Any help would be greatly appreciated.

s.t.s.

(oh yeah, I know I mispelled "shepherd" in my user name)


----------



## DianaM (Jan 5, 2006)

I can't help on the supplementation part but GOOD LUCK with a pup so young. You'll want to really work on bite inhibition because pups taken too early usually don't know how hard to bite because they haven't worked on bite inhibition. Basically, you WANT your pup to mouth you and bite you and when you think the bite is too much (anything more than a soft mouthing), you want to yelp and walk away, ending the play session. Do this OFTEN because your pup needs to learn how to control her bite pressure!

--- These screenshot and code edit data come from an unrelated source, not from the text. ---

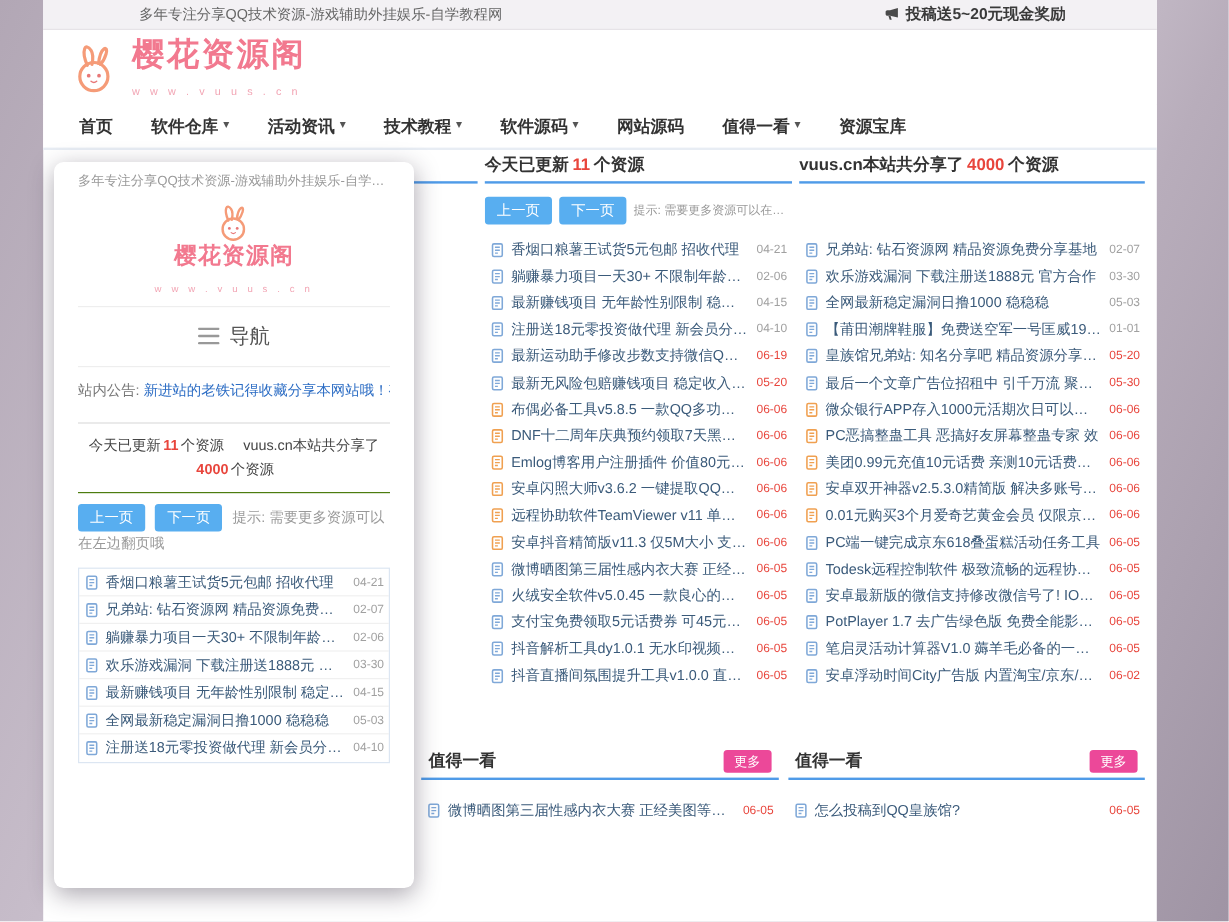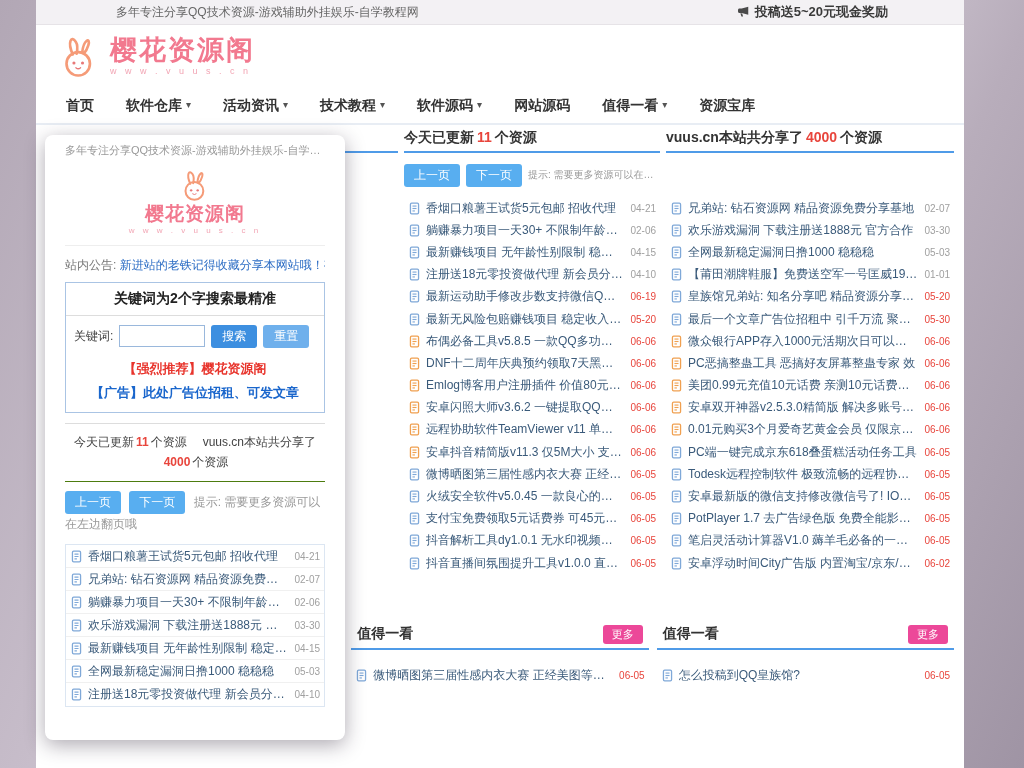--- a/index.html
+++ b/index.html
@@ -13,21 +13,21 @@
   .topstrip{height:25px;background:#f3f1f4;border-bottom:1px solid #e6e3e7;display:flex;align-items:center;justify-content:space-between;padding:0 76px 0 80px;font-size:12px;color:#666;}
   .promo{display:flex;align-items:center;gap:5px;font-size:13px;color:#3a3a3a;font-weight:700;cursor:pointer;}
   .horn{width:14px;height:14px;}
 
   
   .siteheader{height:62px;display:flex;align-items:center;padding:0 18px;background:#fff;}
   .logo{display:flex;align-items:center;gap:6px;cursor:pointer;text-decoration:none;}
   .rabbit{width:50px;height:50px;}
   .logo-text{display:flex;flex-direction:column;}
   .logo-title{font-size:27px;font-weight:700;color:#f2798f;letter-spacing:2px;line-height:1.05;}
-  .logo-url{font-size:9px;color:#f2a5b4;letter-spacing:3px;margin-top:2px;}
+  .logo-url{font-size:9px;color:#f2a5b4;letter-spacing:3px;margin-top:12px;}
 
   
   .mainnav{height:38px;display:flex;align-items:center;padding:0 14px;background:#fff;border-bottom:2px solid #e8edf4;}
   .nav-inner{display:flex;align-items:center;}
   .nav-item{padding:0 16px;font-size:14px;color:#333;font-weight:700;line-height:34px;cursor:pointer;display:flex;align-items:center;gap:4px;text-decoration:none;}
   .caret{font-size:10px;color:#555;}
 
   
   .content{padding:0 10px;}
   .notice-row{height:86px;display:flex;align-items:flex-end;justify-content:flex-end;padding:0 4px 8px 0;}
@@ -651,37 +651,34 @@
             <circle cx="31" cy="42" r="15"></circle>
           </g>
           <circle cx="25.5" cy="41" r="2" fill="#e87878"></circle>
           <circle cx="36.5" cy="41" r="2" fill="#e87878"></circle>
           <path d="M28 47 q3 2.6 6 0" stroke="#e87878" stroke-width="1.6" fill="none" stroke-linecap="round"></path>
         </svg>
         <span class="logo-title">樱花资源阁</span>
         <span class="logo-url">w w w . v u u s . c n</span>
       </div>
 
+      <div class="panel-nav">
+        <svg class="burger" viewBox="0 0 18 14">
+          <rect y="0" width="18" height="2" rx="1"></rect>
+            <rect y="6" width="18" height="2" rx="1"></rect>
+            <rect y="12" width="18" height="2" rx="1"></rect>
+        </svg>
+        <span>导航</span>
+      </div>
 
       <div class="panel-notice">
         <span class="lbl">站内公告:</span>
         <span class="txt">新进站的老铁记得收藏分享本网站哦！有</span>
       </div>
 
-      <div class="search-box">
-        <div class="sb-title">关键词为2个字搜索最精准</div>
-        <div class="sb-form">
-          <span>关键词:</span>
-          <input class="sb-input" type="text" value="" style="">
-          <button class="sb-btn sb-search">搜索</button>
-          <button class="sb-btn sb-reset">重置</button>
-        </div>
-        <div class="sb-promo-red">【强烈推荐】樱花资源阁</div>
-        <div class="sb-promo-blue">【广告】此处广告位招租、可发文章</div>
-      </div>
 
       <div class="panel-stats">
         <span>今天已更新</span><b class="num">11</b><span>个资源</span><span class="stat-gap"></span><span>vuus.cn本站共分享了</span><b class="num">4000</b><span>个资源</span>
       </div>
 
       <div class="panel-pager">
         <button class="pg-btn">上一页</button>
         <button class="pg-btn">下一页</button>
         <span class="ptip">提示: 需要更多资源可以在左边翻页哦</span>
       </div>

Make sure to sign up for puppy classes as soon as you have clearance from your vet. Best of luck on the baby!


----------



## Chicagocanine (Aug 7, 2008)

I would make sure to use a good high quality puppy food. The most important thing she is missing out on however is socialization.* Here is a link: Critical Socialization Periods * which has information on the socialization a pup gets, check out the section on weeks 5-7 to see what your pup is missing. You will need to do what you can to teach her what she would have learned from her mother/littermates. Bite inhibition is a big one. If you have other dogs hopefully they might teach her some of how to interact with other dogs which she missed out on learned from her littermates. As mentioned it is also important to get her in a puppy class as soon as the vet clears her for it (8 weeks or older.)
The link I posted will also give you information on what you can do to help socialize her yourself.


----------



## BowWowMeow (May 7, 2007)

I brought Chama home at 5 weeks old. She is now a few months short of 14 years old. The premature separation from her litter did not cause any health problems. I had a german shepherd at the time who was a wonderful companion and role model for Chama. Do you know anyone with an easygoing older dog with whom you can socialize your puppy? I think this early dog socialization was key for Chama because I didn't have any problems with bite inhibition or anything else. Good luck and good for you for asking questions!


----------



## sam the sheperd (Jan 11, 2009)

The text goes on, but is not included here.